Home Drug Tests Stir Talk at Kitchen Table
Brooke Hartley says that if her mother ever took a snip of her hair for a home drug test she would have a simple reply: It's an invasion of privacy. Forget about parental prerogative.
While the Connecticut high school junior admits home drug tests could be a deterrent, she balks at the idea of an unannounced test around the kitchen table.
"I believe there are much better ways to deal with questions about drugs," she says.
The dramatic rise in drug use among adolescents has prompted many parents to contemplate testing their children. Starting in May, they can easily do it.
For the first time, home drug tests - previously available only by mail order - will be sold over the counter nationwide at pharmacies and discount stores. In six months, a home Breathalyzer will also be available.

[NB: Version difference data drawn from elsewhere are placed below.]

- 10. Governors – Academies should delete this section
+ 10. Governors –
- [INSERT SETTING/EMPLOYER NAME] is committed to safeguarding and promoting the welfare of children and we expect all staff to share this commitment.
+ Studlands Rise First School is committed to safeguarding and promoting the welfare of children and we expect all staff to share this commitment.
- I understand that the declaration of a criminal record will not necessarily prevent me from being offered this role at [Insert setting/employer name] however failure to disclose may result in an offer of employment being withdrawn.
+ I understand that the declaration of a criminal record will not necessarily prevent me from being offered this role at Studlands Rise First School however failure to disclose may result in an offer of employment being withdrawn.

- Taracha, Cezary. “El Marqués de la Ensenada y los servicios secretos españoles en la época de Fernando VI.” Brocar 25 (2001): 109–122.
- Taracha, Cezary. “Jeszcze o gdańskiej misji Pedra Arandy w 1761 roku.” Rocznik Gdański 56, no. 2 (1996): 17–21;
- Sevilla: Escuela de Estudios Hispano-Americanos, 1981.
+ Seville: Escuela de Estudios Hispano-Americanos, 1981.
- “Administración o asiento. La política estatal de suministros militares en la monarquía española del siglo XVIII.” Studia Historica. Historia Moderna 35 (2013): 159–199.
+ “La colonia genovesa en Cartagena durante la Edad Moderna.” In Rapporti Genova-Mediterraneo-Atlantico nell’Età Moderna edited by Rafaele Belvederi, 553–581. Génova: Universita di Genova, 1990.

These products will give parents the same potent front-line defense that has decreased drug use in the armed forces and the workplace. But some parents also seem them as a chemical bludgeon that could damage family relationships, when what's really needed is simple communication and trust.
Manufacturers have already begun shipping two tests to wholesalers nationwide. Dr. Brown's Home Drug Testing System is a urinalysis test that can determine whether someone has used marijuana, cocaine, or six other commonly used illegal drugs during the previous three days. The PDT-90 Personal Drug Testing Service is a hair-analysis system that can detect drug use within the previous three months. Both manufacturers say they were inspired by parents anxious for another tool to combat drug use.
"It's a parents right and responsibility to protect their kids against drugs. The stakes here are very high," says Ray Kubacki, president and CEO of the Psychemedics Corp., which produces the hair-analysis test. Based in Cambridge, Mass., Psychemedics has done corporate drug testing since 1987.
ADVOCATES of home tests contend they give parents the tools and background they need to take full responsibility in the fight to keep their kids drug free.
Both products are marketed as "systems" that emphasize communication and drug education before any tests are given. They also have counselors standing by with referral information when the results are given to the parents, confidentially.
"This is going to be somewhat of a task for many parents because we've been inclined as a group to defer that responsibility to teachers, police officers, physicians, psychologists, and politicians. And that has been a major, major part of the problem," says J. Theodore Brown, a father and clinical psychologist who designed the only FDA approved over-the-counter urinalysis test.
Many parents, like Brooke's mother, Lisa, are intrigued by the idea of a home drug tests, but also wary.
"I think it would be very tempting as a parent, but I wouldn't use one," says Ms. Hartley. "I think their privacy is probably one of the most important things that a child has during those years, when they feel like their life is not their own, even though it should be."
Many psychologists also worry about the impact drug testing could have on a family that is not already getting professional help.
"Kids who end up having a serious drug problem usually don't come out of the head of Zeus," says Steven Ceresnie, a Michigan psychologist who works with adolescents. "It usually has something to do with what's going on or not going on in the family they're growing up in."
But for many parents, the threat of substance abuse is so pervasive and pernicious that a home drug test provides a much-needed "second line of defense" when simple communication fails.
"If you have a child that's not using drugs and you ask him, he'll say 'no.' And if you have a child who is using drugs and you ask him, he'll also say 'no,' " says Sunny Cloud, who started the first mail-order drug-testing business after she came home and caught her 14-year-old son smoking marijuana. "This levels the playing field and gives parents the power to know what's really going on."
Other parents believe regular drug testing will also give their kids a way to avoid peer pressure: It makes it easier for them to say "no" to friends out of fear of getting caught.
But parents on all sides of the debate agree the best way to prevent substance abuse is to become educated themselves about drugs, then begin teaching children as young as kindergarten to be aware of their hazards. Trust and open communication are also vital.
"With my kids, I basically said, 'Don't lie to me. If you lie to me you're going to be grounded for a very long time. But if you tell me what's really going on, we'll discuss it honestly and openly,' " says Marianne Lee, a mother of two who is also the director of alcohol studies at the Harvard School of Public Health. "They quickly realized they were much better off telling me, before I found out from someone else."